In Caetés, his hometown, Luiz Inácio Lula da Silva was close to the plenary session, since his almost 13,000 votes account for 91% of the votes. This data does not represent any anecdote, as it happened in the 80s when the socialist Felipe González massacred the popular Manuel Fraga, who, however, prevailed resoundingly in his Lugo birthplace of Vilalba. Instead, the result of Caetés, Pernambuco, reflects the extreme version of the geographical and sociological phenomenon that gave Lula victory over Jair Messias Bolsonaro on Sunday. Of the five regions of Brazil, he only beat him in one, the Northeast, Permambuco. But he gave it such a beating, of 12.5 million votes, that it allowed him to compensate for the losses in the other zones and win by 2.1 million.

The always loquacious and inopportune Bolsonaro attacked Lulista’s bastion after the first round, without thinking, it seems, that the second was missing. “Lula won in nine of the ten states with the highest illiteracy rate. Do you know which ones they are? It is our Northeast. It’s not just a higher or more severe illiteracy rate in these states. Other economic data is now also lower in the region, ”he declared in a rage.

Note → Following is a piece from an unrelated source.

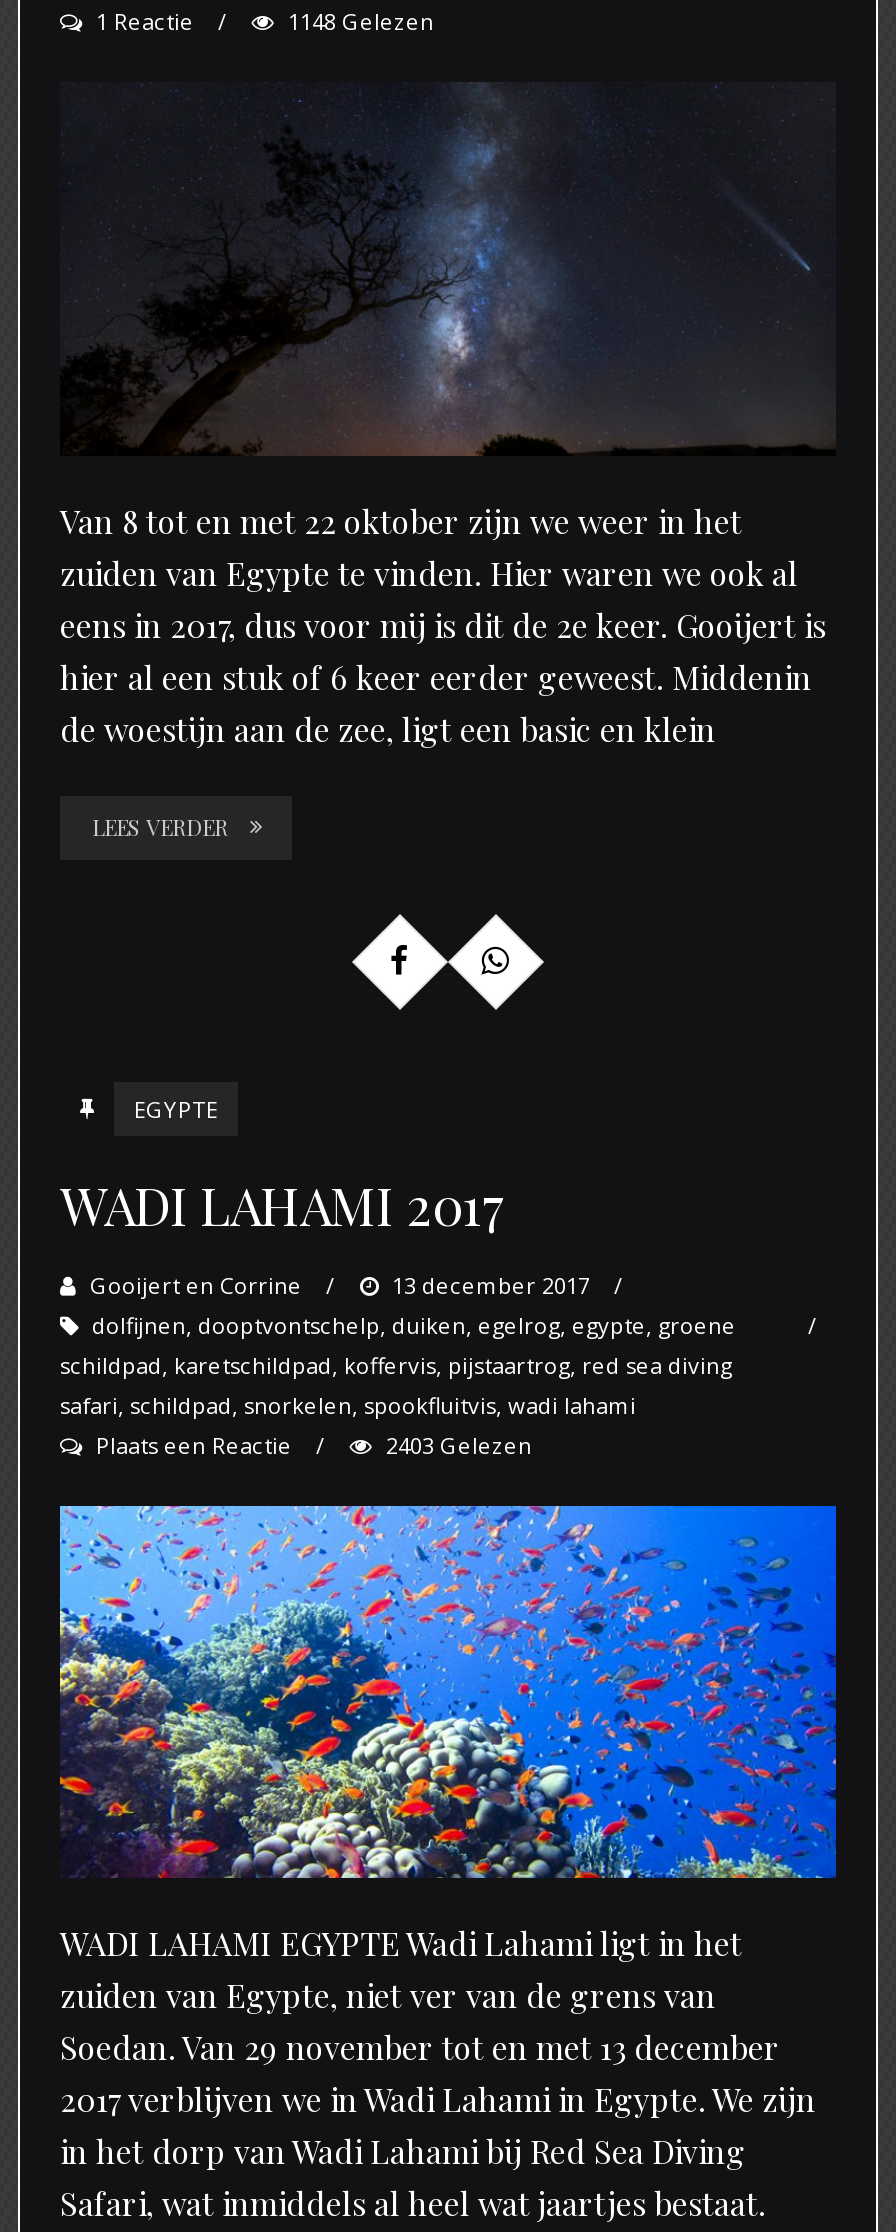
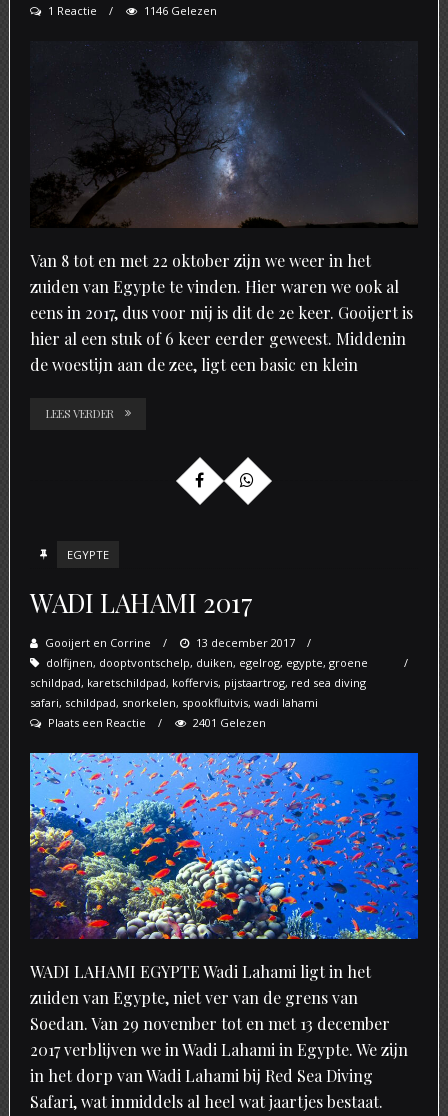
- 1148 Gelezen
+ 1146 Gelezen

- 2403 Gelezen
+ 2401 Gelezen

The drama of the Northeast comes from far away. In the first volume of his rather official biography of Lula, the journalist Fernando Morais points out that when she was born, in 1945, life expectancy in the region was 35 years. The president-elect himself prematurely lost four of his eleven siblings.

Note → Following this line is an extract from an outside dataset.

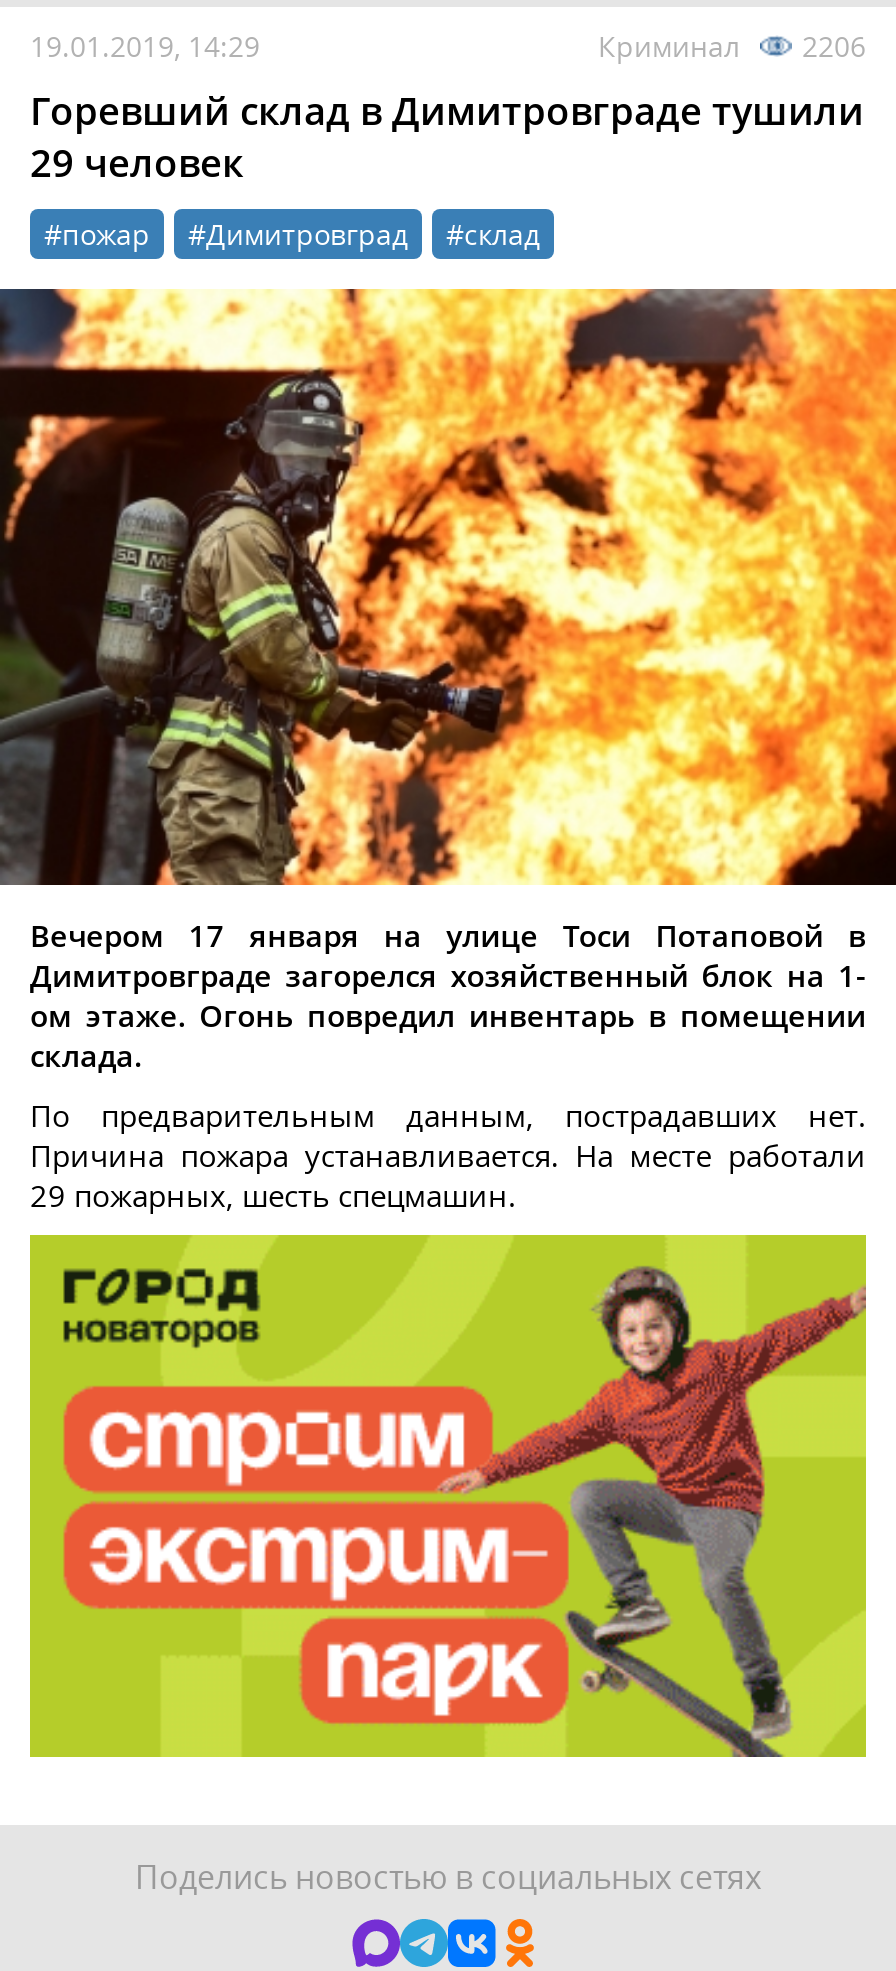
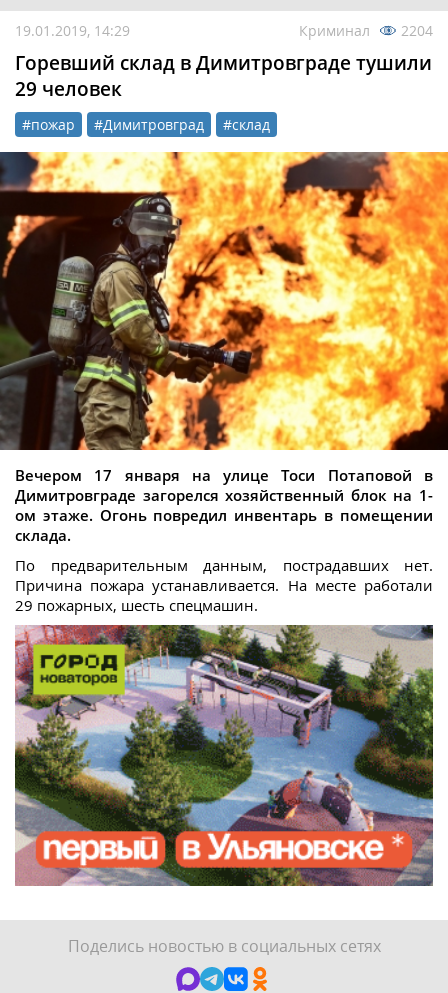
- Криминал 2206
+ Криминал 2204

- [image]
+ [image]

With an area of ??8.5 million square kilometers, 17 times that of Spain, Brazil is divided into 27 states, which are grouped in turn into five regions: South, Southeast, Center-West, North and Northeast. In the latter, in the largest state, Bahia, with its 11.2 million voters and the highest proportion of black people, the candidate of the Workers’ Party (PT), Lula, obtained 72% of the vote. and surpassed his far-right rival by 3.7 million votes. In Pernambuco de Caetés, the former president and future president had 67%, with a margin of 1.8 million votes.

The most overwhelming victory of Lulismo in its bastion was that of Piuaí, with 77% and one million more votes than Bolsonaro. And in the region as a whole, it reached 69%, with those determinants 12.5 million votes ahead.

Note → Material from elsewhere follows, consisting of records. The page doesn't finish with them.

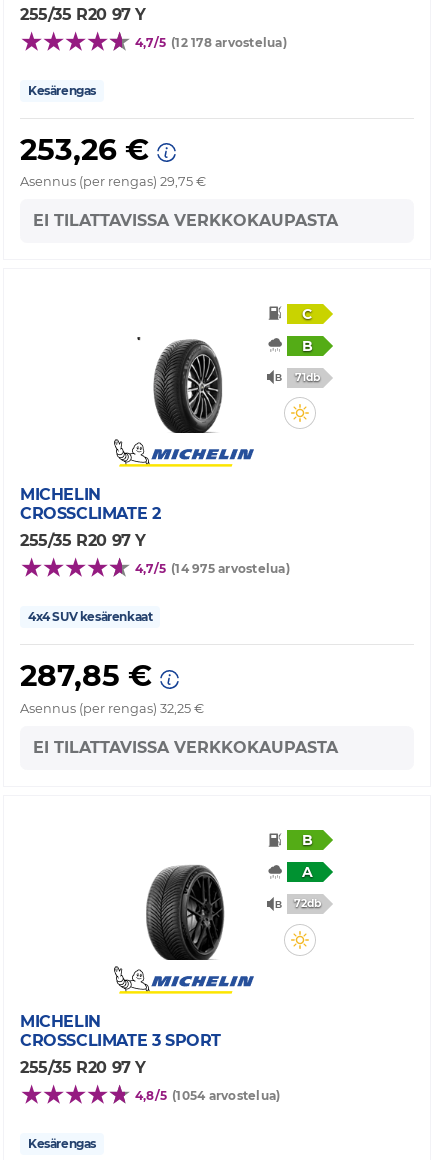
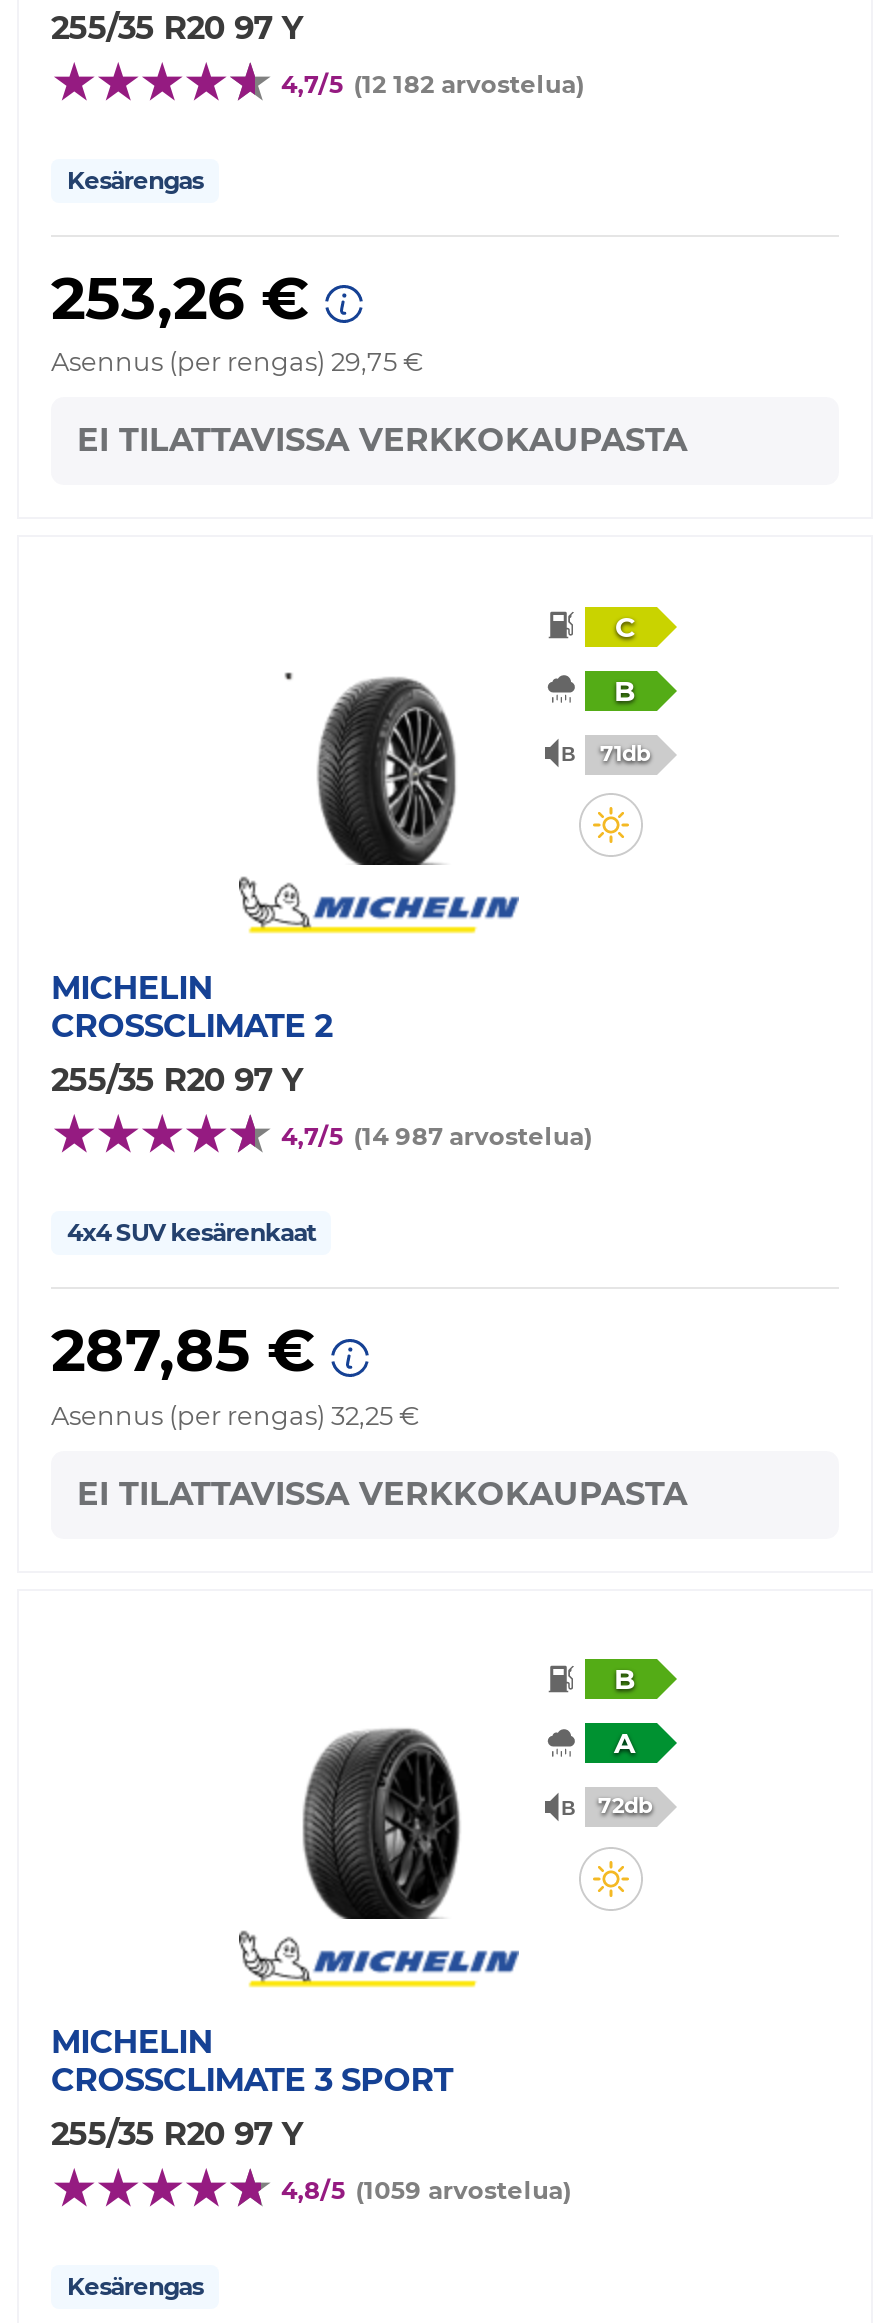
- 4,7/5 (12 178 arvostelua)
+ 4,7/5 (12 182 arvostelua)

- 4,7/5 (14 975 arvostelua)
+ 4,7/5 (14 987 arvostelua)

- 4,8/5 (1054 arvostelua)
+ 4,8/5 (1059 arvostelua)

The total data from the Northeast are essential, not only because territorially they served Lula to widely compensate for the defeats of just over 10 million in the other regions. They have great value for what they express sociologically, as it is an area of ??high poverty and considerable racial diversity.

The pre-election polls, which this time again found the winner correct and only slightly underestimated Bolsonaro, already anticipated Lula’s dominance among the humblest, blacks and mestizos, as well as among Catholics and women.

When Lula was seven years old, her mother, Mrs. Lindu, decided that they emigrate from the state of Pernambuco to São Paulo, which forms the southern region with Minas Gerais, Rio de Janeiro and Espírito Santo. It is the most populous in Brazil, in which 50 million people voted for one of the two candidates on Sunday, compared to 32.5 in the Northeast. However, Lula got practically the same number of votes in both territories.

In the Southeast, it was where the calculations of Bolsonarism were blown up, because to win it had broader victories than those it had in Rio, the stronghold of the Bolsonaro family, and São Paulo, the state with the highest census and elusive for the PT. , who lost the gubernatorial election again on Sunday. In Minas, the state that usually reflects the result of the country as a whole, Lula won by the minimum, by four tenths.

In the Southeast as a whole, Bolsonaro’s victory was 4.2 million votes. The same margin that he practically achieved in the South, the Porto Alegre area, one of the most prosperous in Brazil. And in a less inhabited region, he obtained it with 62% of the votes, compared to 54% in the Southeast of São Paulo.

In the other two regions, the Center-West, which includes Brasilia, and the North, where Manaus is, Bolsonaro also won, by 1.8 million and some 200,000 votes, respectively.

The presidential election this Sunday was one of records. There has never been such a small difference between the candidates, 1.8 points, which is almost half the previous minimum, that of 2014, when Dilma Roussef beat Aécio Neves. Lula broke the vote record, with his 60 million. Never has a president who was running for a second term been overthrown and, as Folha de São Paulo pointed out yesterday, it had never happened that a defeated party did not speak out once the official result was announced.

Facing Bolsonaro’s silence, while Lula began his celebration, congratulations from world leaders followed one another. These quick messages can be read as a warning to the outgoing president that the international community will not accept his emulation of Donald Trump, resisting leaving power. His closed mouth leaves any scenario open. With his trajectory, it would be rare for him not to try something, unless he assumes that it is impossible to resist.